The Atlantic, Rogé Karma, 25 Nov 2023: Why America Abandoned the Greatest Economy in History, subtitled “Was the country’s turn toward free-market fundamentalism driven by race, class, or something else? Yes.”

A long piece that I will try to capture in a few quotes. The article opens with several paragraphs the lay out the issue and the competing answers.

If there is one statistic that best captures the transformation of the American economy over the past half century, it may be this: Of Americans born in 1940, 92 percent went on to earn more than their parents; among those born in 1980, just 50 percent did. Over the course of a few decades, the chances of achieving the American dream went from a near-guarantee to a coin flip.

What happened?

One answer is that American voters abandoned the system that worked for their grandparents. From the 1940s through the ’70s, sometimes called the New Deal era, U.S. law and policy were engineered to ensure strong unions, high taxes on the rich, huge public investments, and an expanding social safety net. Inequality shrank as the economy boomed. But by the end of that period, the economy was faltering, and voters turned against the postwar consensus. Ronald Reagan took office promising to restore growth by paring back government, slashing taxes on the rich and corporations, and gutting business regulations and antitrust enforcement. The idea, famously, was that a rising tide would lift all boats. Instead, inequality soared while living standards stagnated and life expectancy fell behind that of peer countries. No other advanced economy pivoted quite as sharply to free-market economics as the United States, and none experienced as sharp a reversal in income, mobility, and public-health trends as America did. Today, a child born in Norway or the United Kingdom has a far better chance of outearning their parents than one born in the U.S.

This story has been extensively documented. But a nagging puzzle remains. Why did America abandon the New Deal so decisively? And why did so many voters and politicians embrace the free-market consensus that replaced it?

Since 2016, policy makers, scholars, and journalists have been scrambling to answer those questions as they seek to make sense of the rise of Donald Trump—who declared, in 2015, “The American dream is dead”—and the seething discontent in American life. Three main theories have emerged, each with its own account of how we got here and what it might take to change course. One theory holds that the story is fundamentally about the white backlash to civil-rights legislation. Another pins more blame on the Democratic Party’s cultural elitism. And the third focuses on the role of global crises beyond any political party’s control. Each theory is incomplete on its own. Taken together, they go a long way toward making sense of the political and economic uncertainty we’re living through.
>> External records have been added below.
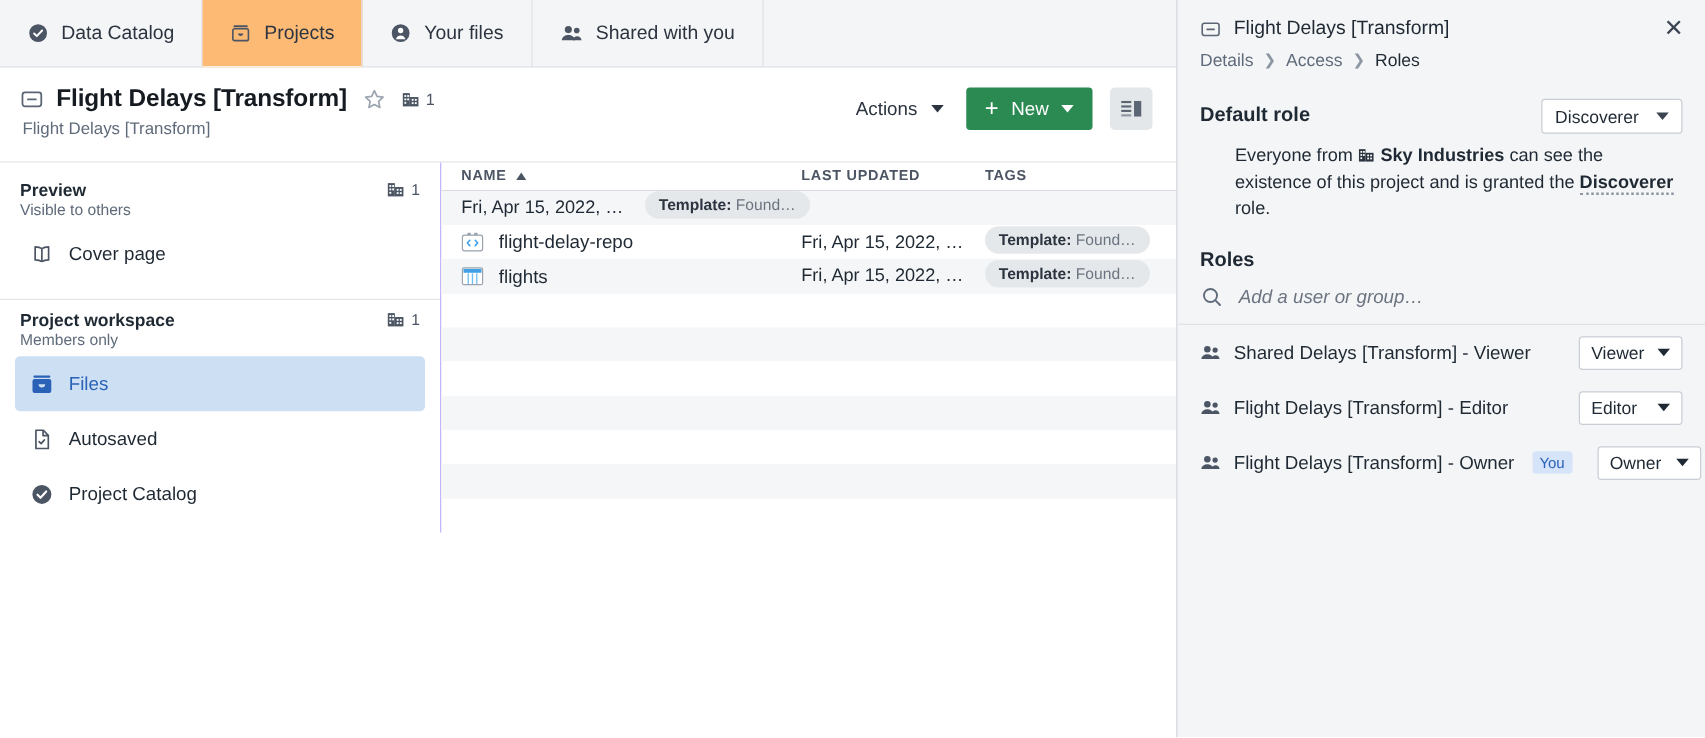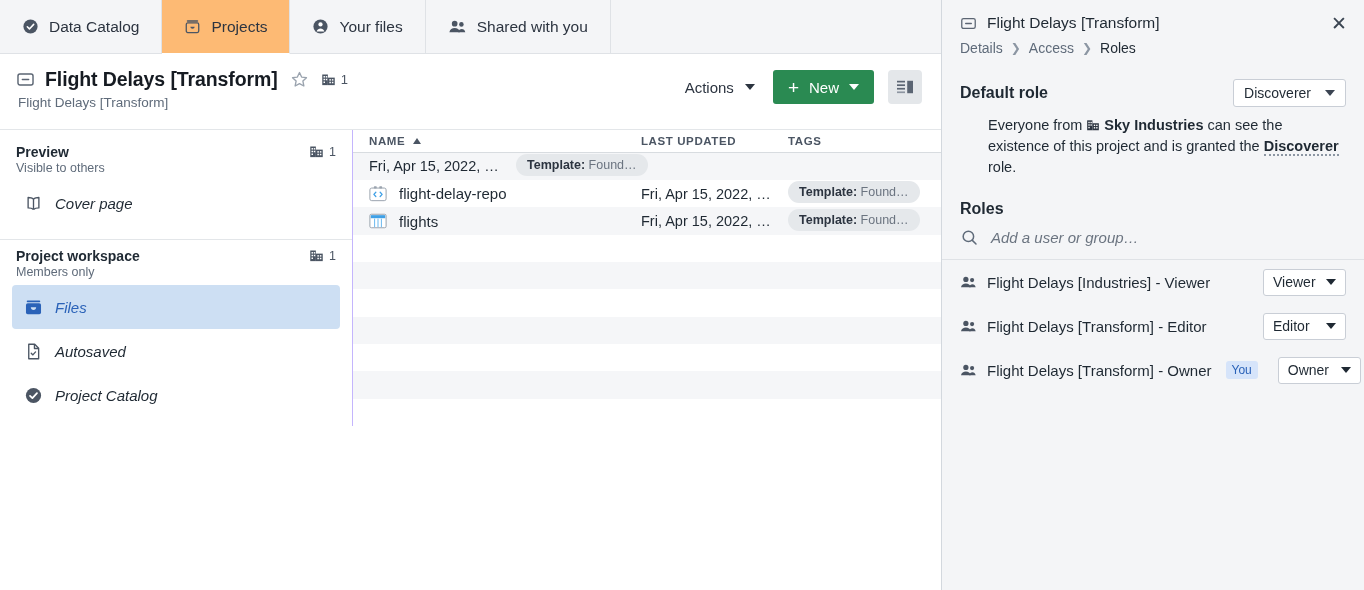"Cover page" .side-item { font-style: italic -> none }
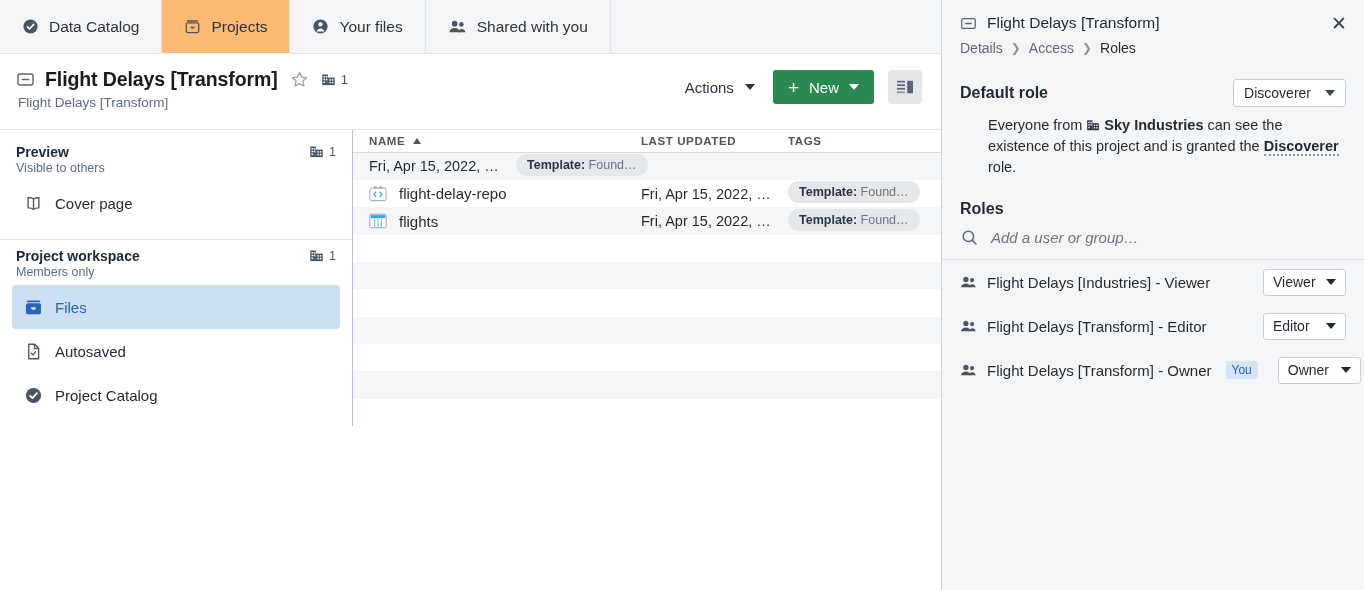"Flight Delays [Industries] - Viewer" span.role-name { text: Flight Delays [Industries -> Shared Delays [Transform }
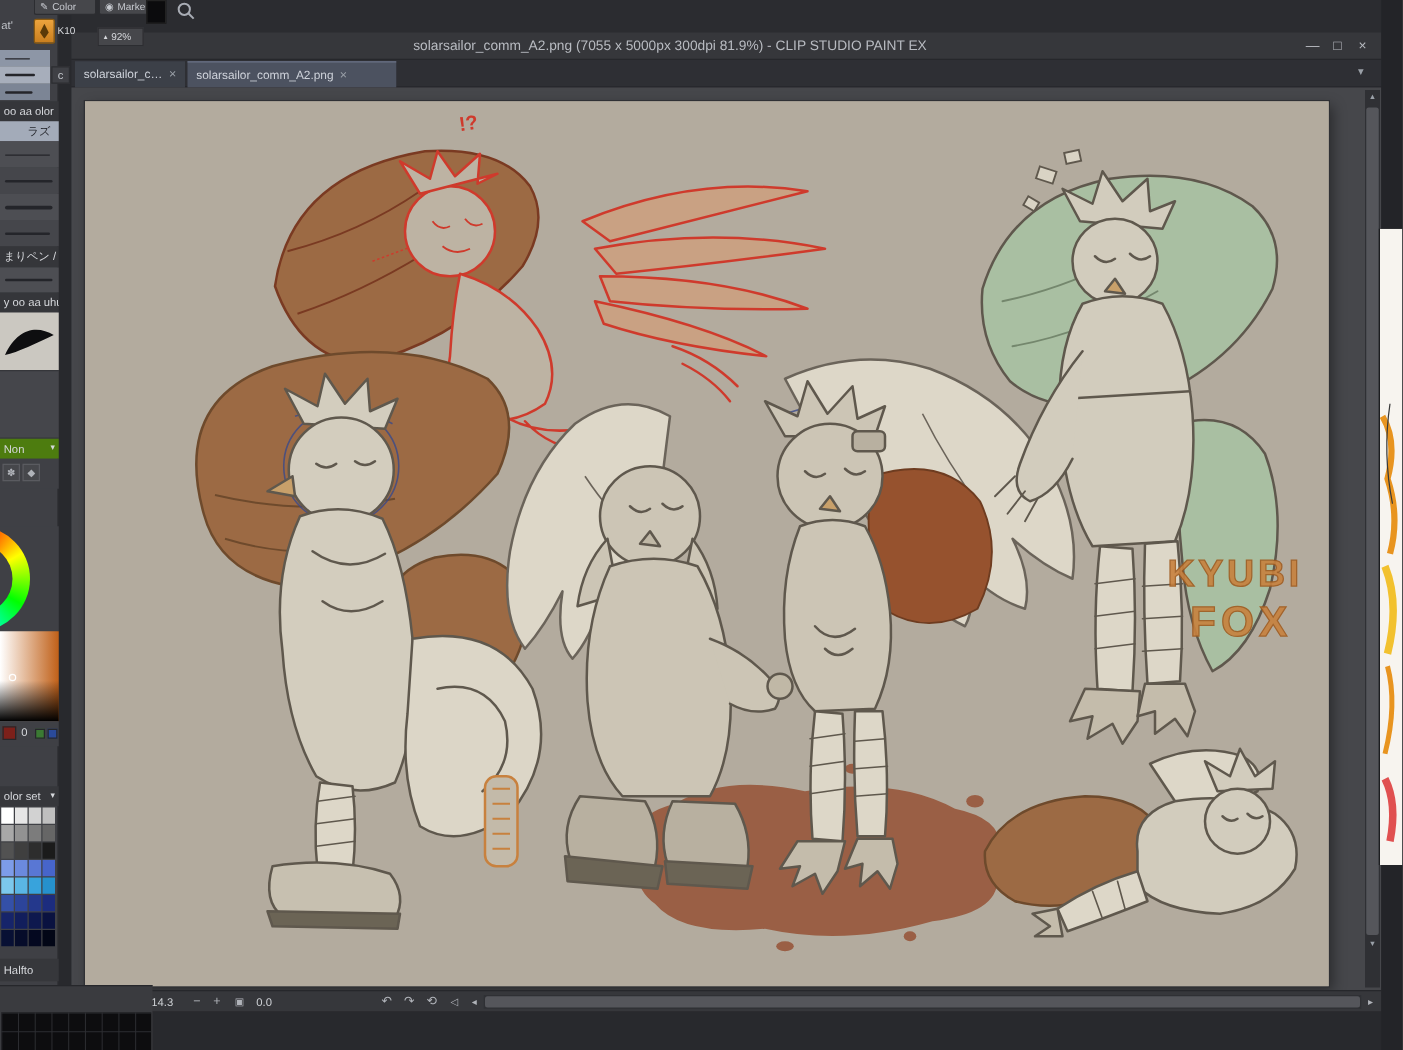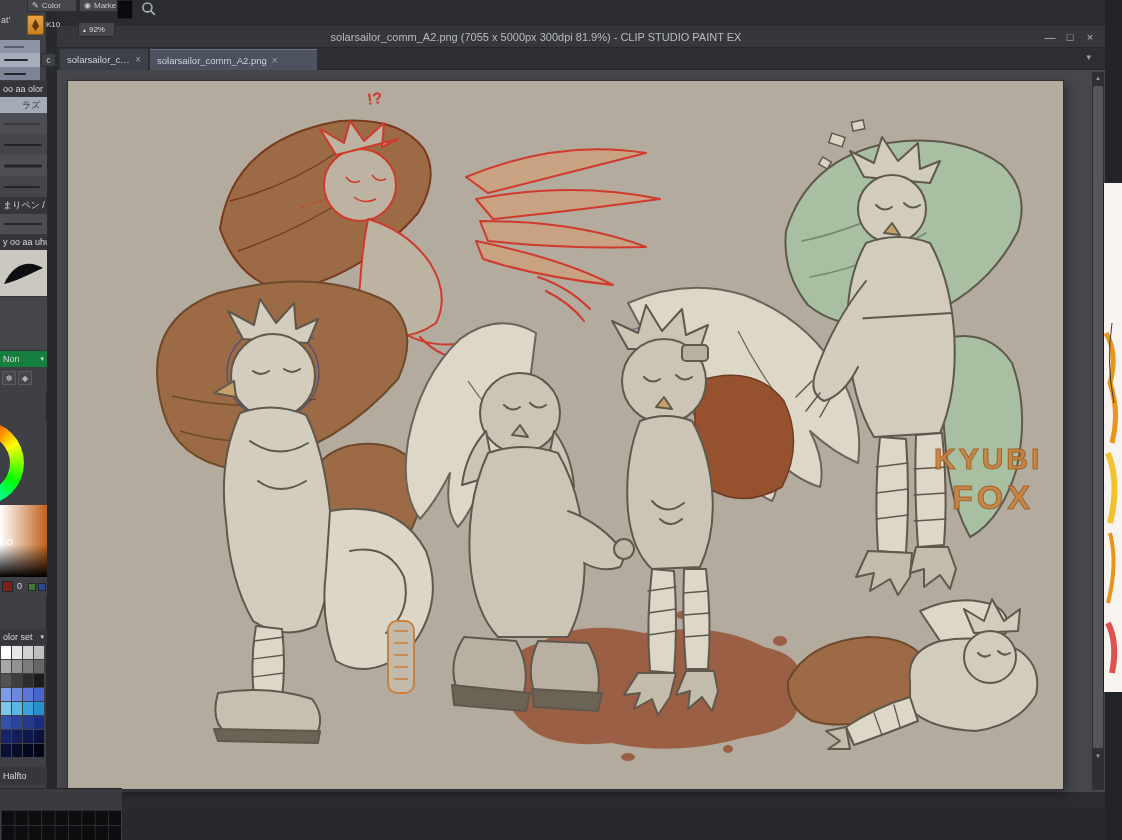"Non" div.lp-row { background: #15803d -> #4d7c0f }
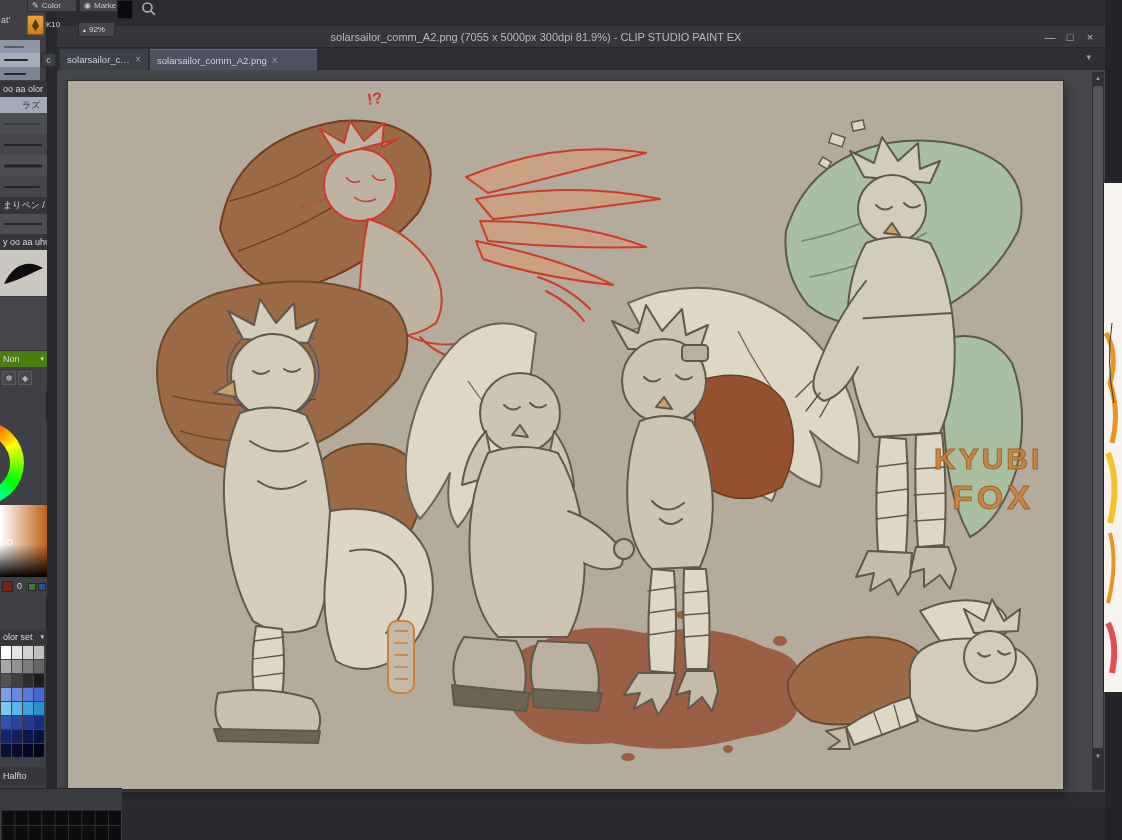"14.3" div { html: none -> <div> <div> <div></div> </div> <span>14.3</span> <span>−</span> <span>+</span> <span>▣</span> <span>0.0</span> <span>↶</span> <span>↷</span> <span>⟲</span> <span>◁</span> <span>◂</span> <div> <div></div> </div> <span>▸</span> </div> }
So: three ideas. I’ve been most attention to the first one. But the writer here provides some convincing arguments that, of course, real life is more complex than single explanations, and multiple explanations usually are necessary. On the third point, this is a factor not generally remembered — an example, as with current issues like gas prices, that politicians are not to blame for everything going wrong. There was another piece besides what the Republicans and Democrats did.

According to the economic historian Gary Gerstle’s 2022 book, The Rise and Fall of the Neoliberal Order, that piece is the severe economic crisis of the mid-’70s. The 1973 Arab oil embargo sent inflation spiraling out of control. Not long afterward, the economy plunged into recession. Median family income was significantly lower in 1979 than it had been at the beginning of the decade, adjusting for inflation. “These changing economic circumstances, coming on the heels of the divisions over race and Vietnam, broke apart the New Deal order,” Gerstle writes. (Leonhardt also discusses the economic shocks of the ’70s, but they play a less central role in his analysis.)

Then as now, voters blame politicians for things that are outside the politicians’ control.

The piece also has this deep insight — essentially, about how Ronald Reagan was a brilliant politician. (Which is completely aside from whether he did good or bad.)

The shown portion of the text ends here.